◆ **Required work**: When a record contains an image, skip the image and retype the rest of that record exactly.
┌────────
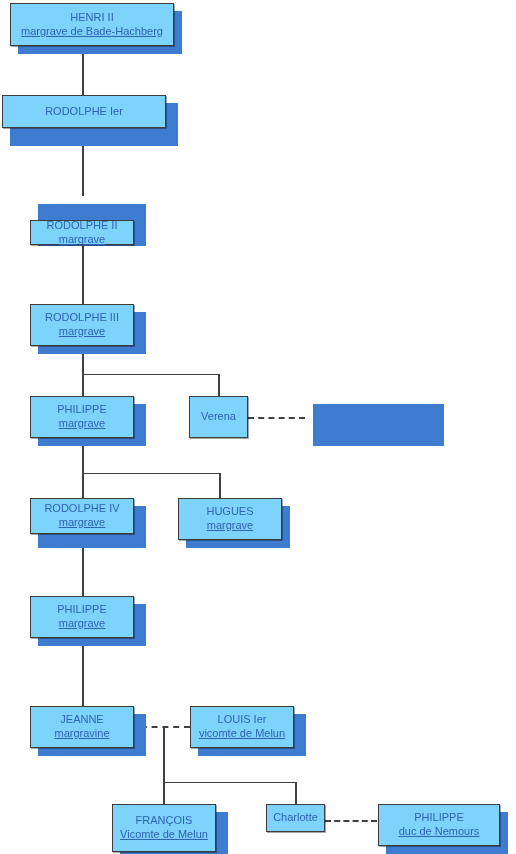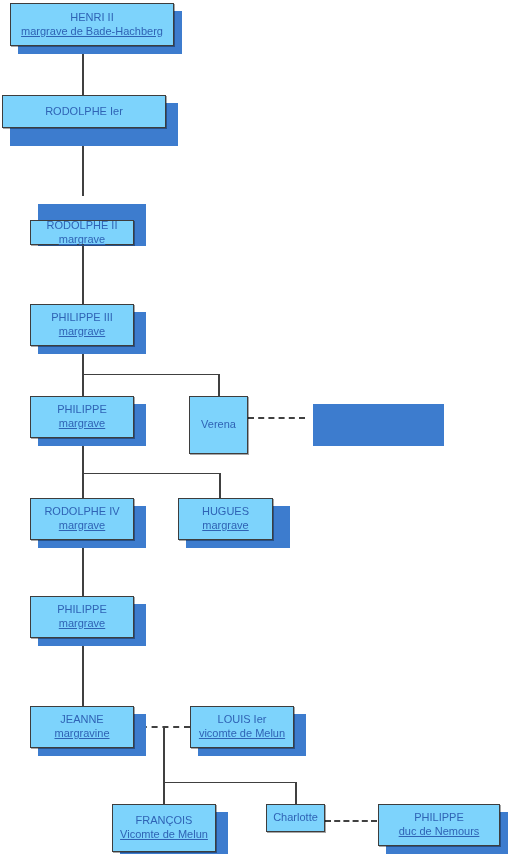"PHILIPPE III" span.nm { text: PHILIPPE -> RODOLPHE }
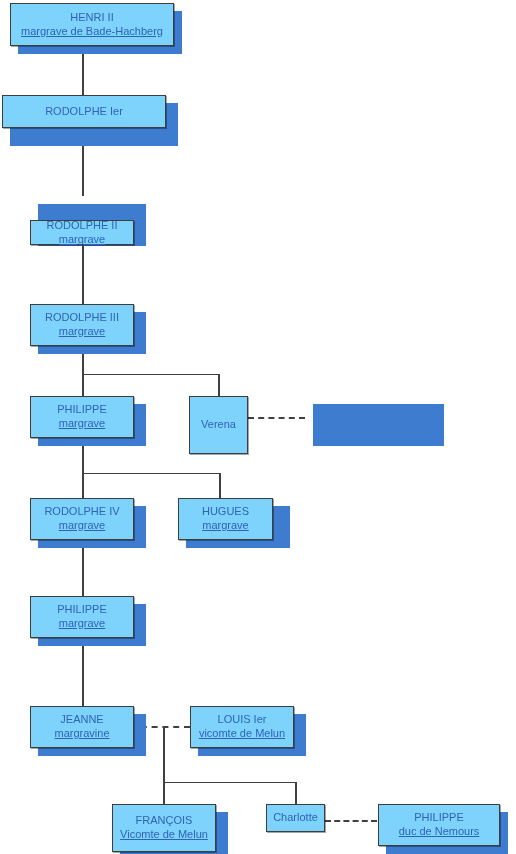"Verena" div.node { height: 58px -> 42px }
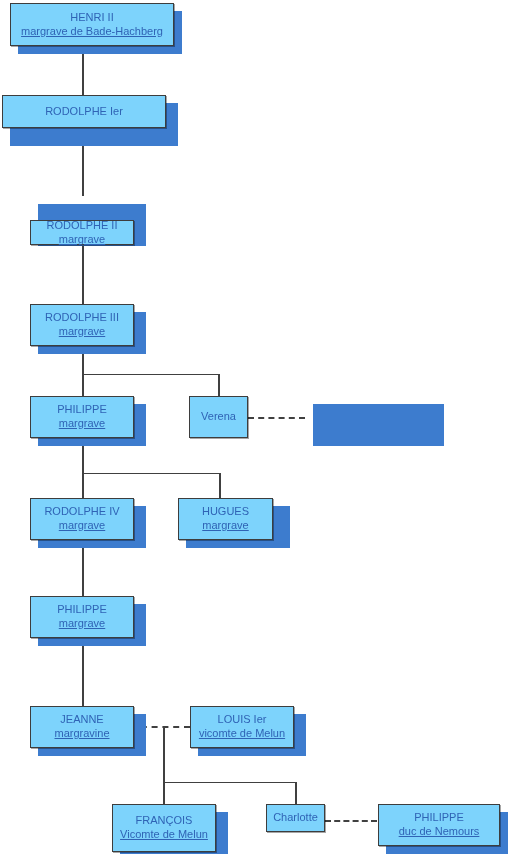"RODOLPHE IV" div.node { height: 42px -> 36px }
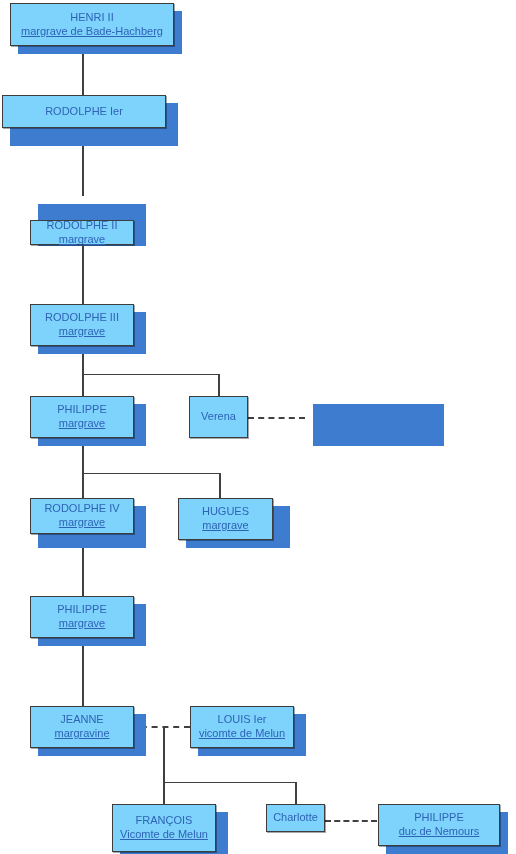"HUGUES" div.node { width: 95px -> 104px }
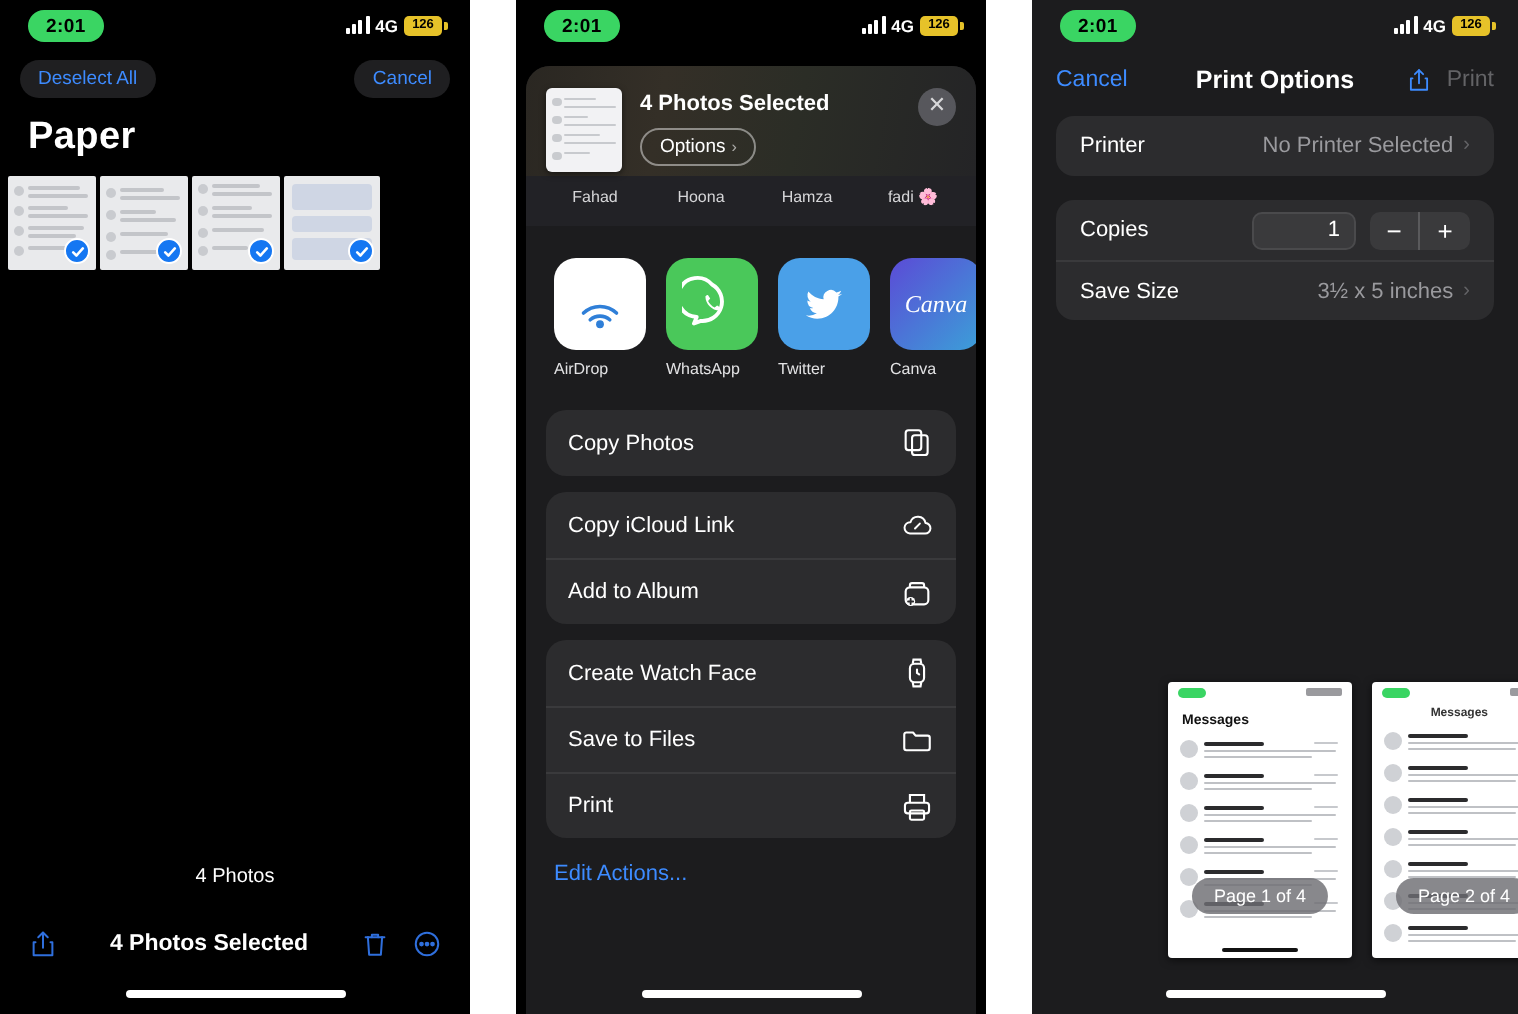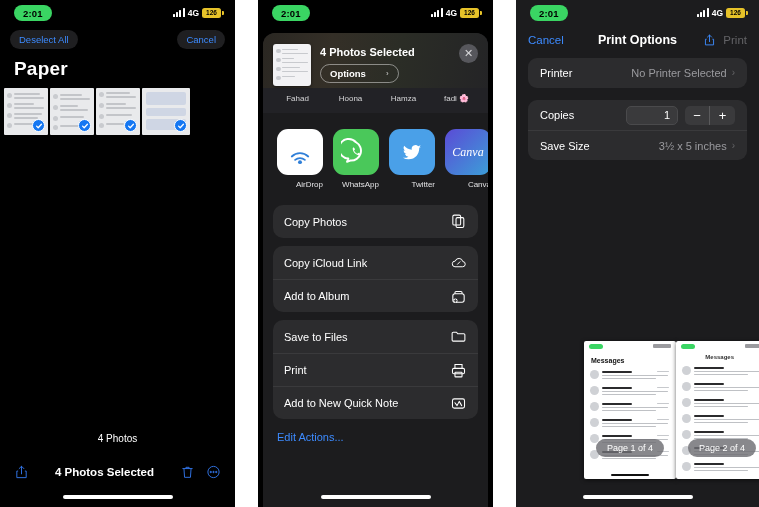"Options" .options-btn { font-weight: bold -> none; gap: 20px -> 3px }
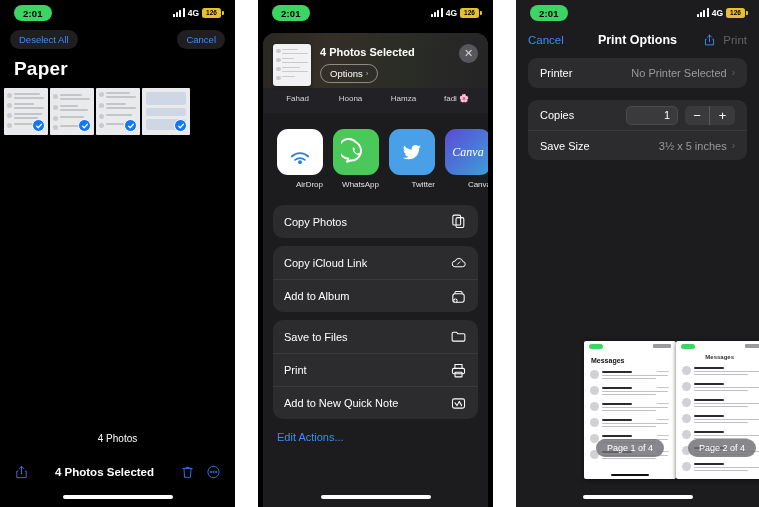"Canva" .app { text-align: right -> left }
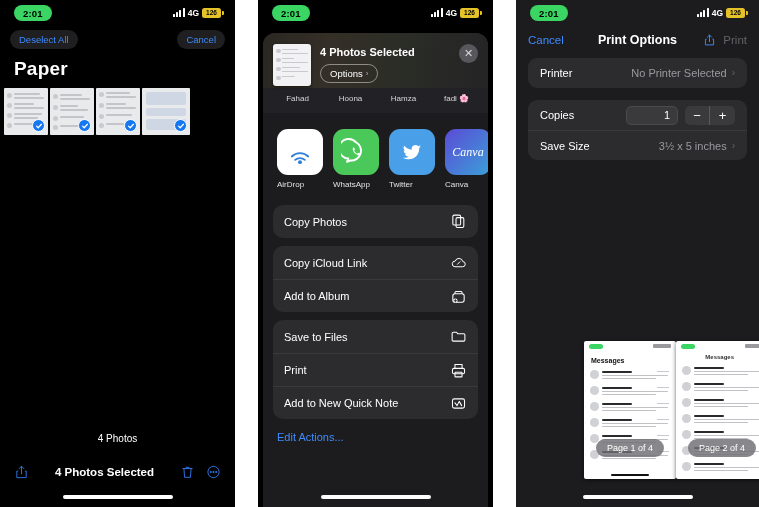"Create Watch Face" div.action-row { html: none -> <div> <span>Create Watch Face</span> <svg> <rect></rect> <path></path> <path></path> </svg> </div> }
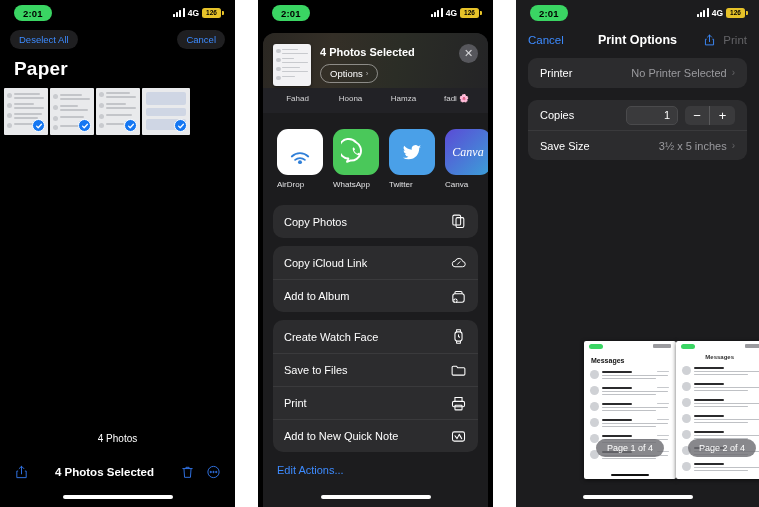"Add to New Quick Note" div.action-row { html: <div> <span>Add to New Quick Note</span> <svg> <rect></rect> <path></path> </svg> </div> -> none }
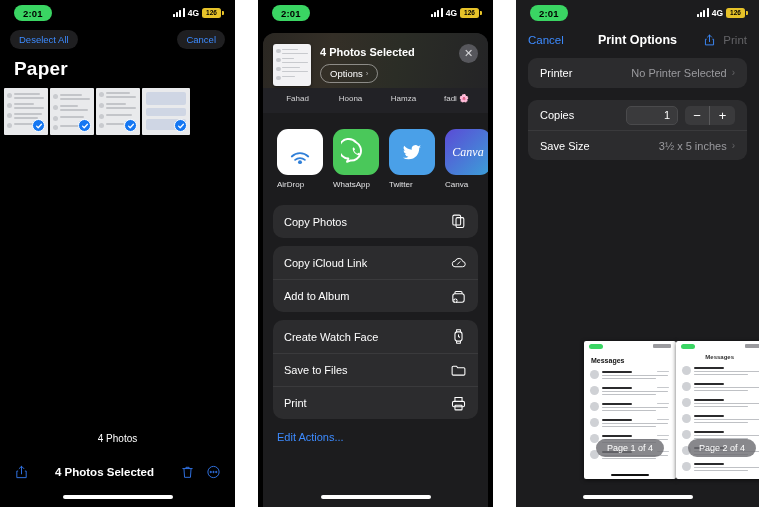"Page 1 of 4" .preview-strip { gap: none -> 10px }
└────────
◆ **Solution**:
"PHILIPPE III" span.nm { text: PHILIPPE -> RODOLPHE }
"Verena" div.node { height: 58px -> 42px }
"RODOLPHE IV" div.node { height: 42px -> 36px }
"HUGUES" div.node { width: 95px -> 104px }
"Options" .options-btn { font-weight: bold -> none; gap: 20px -> 3px }
"Canva" .app { text-align: right -> left }
"Create Watch Face" div.action-row { html: none -> <div> <span>Create Watch Face</span> <svg> <rect></rect> <path></path> <path></path> </svg> </div> }
"Add to New Quick Note" div.action-row { html: <div> <span>Add to New Quick Note</span> <svg> <rect></rect> <path></path> </svg> </div> -> none }
"Page 1 of 4" .preview-strip { gap: none -> 10px }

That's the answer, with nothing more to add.